How to avoid: Be conservative in your claims. “We’ve adopted green tariff electricity in our offices to help drive the transition to renewable energy” explains your impact without risk of overstatement.

Still a little confused? Read this detailed explainer from the Seedling team.

"We’re carbon neutral - job done"

Whilst the above isn't said explicitly, businesses often promote their offsetting investments without sharing how they plan to reduce their footprint. To limit warming, it is essential to prioritise emissions reduction. This necessitates an accurate footprint in order to identify opportunities to reduce your impact.

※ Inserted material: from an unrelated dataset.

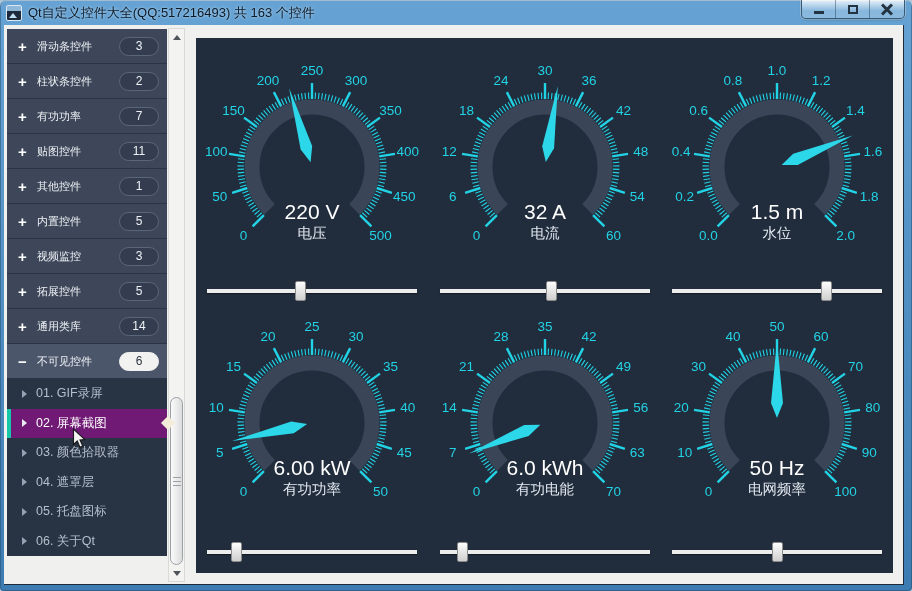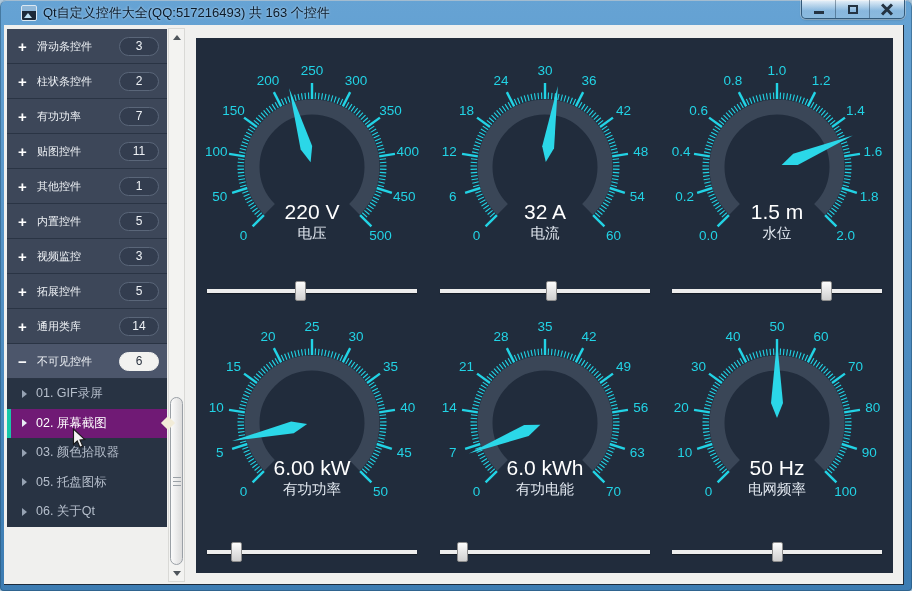"Qt自定义控件大全(QQ:517216493) 共 163 个控件" .titlebar { padding-left: 21px -> 6px }
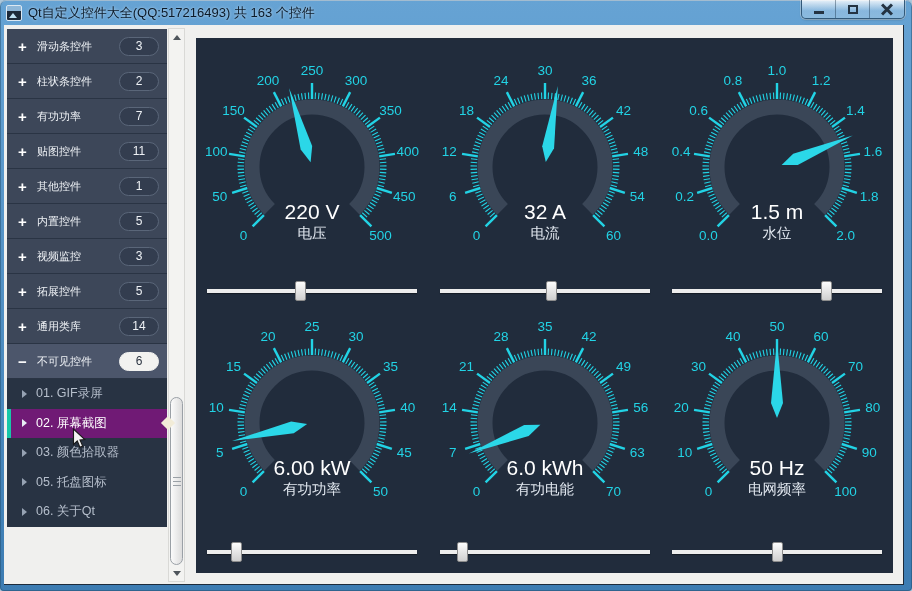"04. 遮罩层" div.child-row { html: none -> <div> <span></span> <span>04. 遮罩层</span> </div> }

By focussing your communications on reduction initiatives alongside offsetting, you can prove the credibility of your intention to tackle climate change and have a real impact by sharing (and learning from) best practise across your network.

At Seedling, we support you with:

  • A maximally accurate footprint (according to the GHG Protocol accuracy hierarchy).
  • Granular breakdown of emissions.
  • Bespoke reduction advice.
  • A public page through which to share your emissions reduction strategy, alongside footprint and offsetting initiatives.

How to avoid: Speak about emissions reductions first, and offsetting second. “We’re working hard to reduce our emissions by doing X, Y and Z. In addition, we’ve committed to offsetting emissions we can’t avoid to help fund the transition to a more sustainable world.”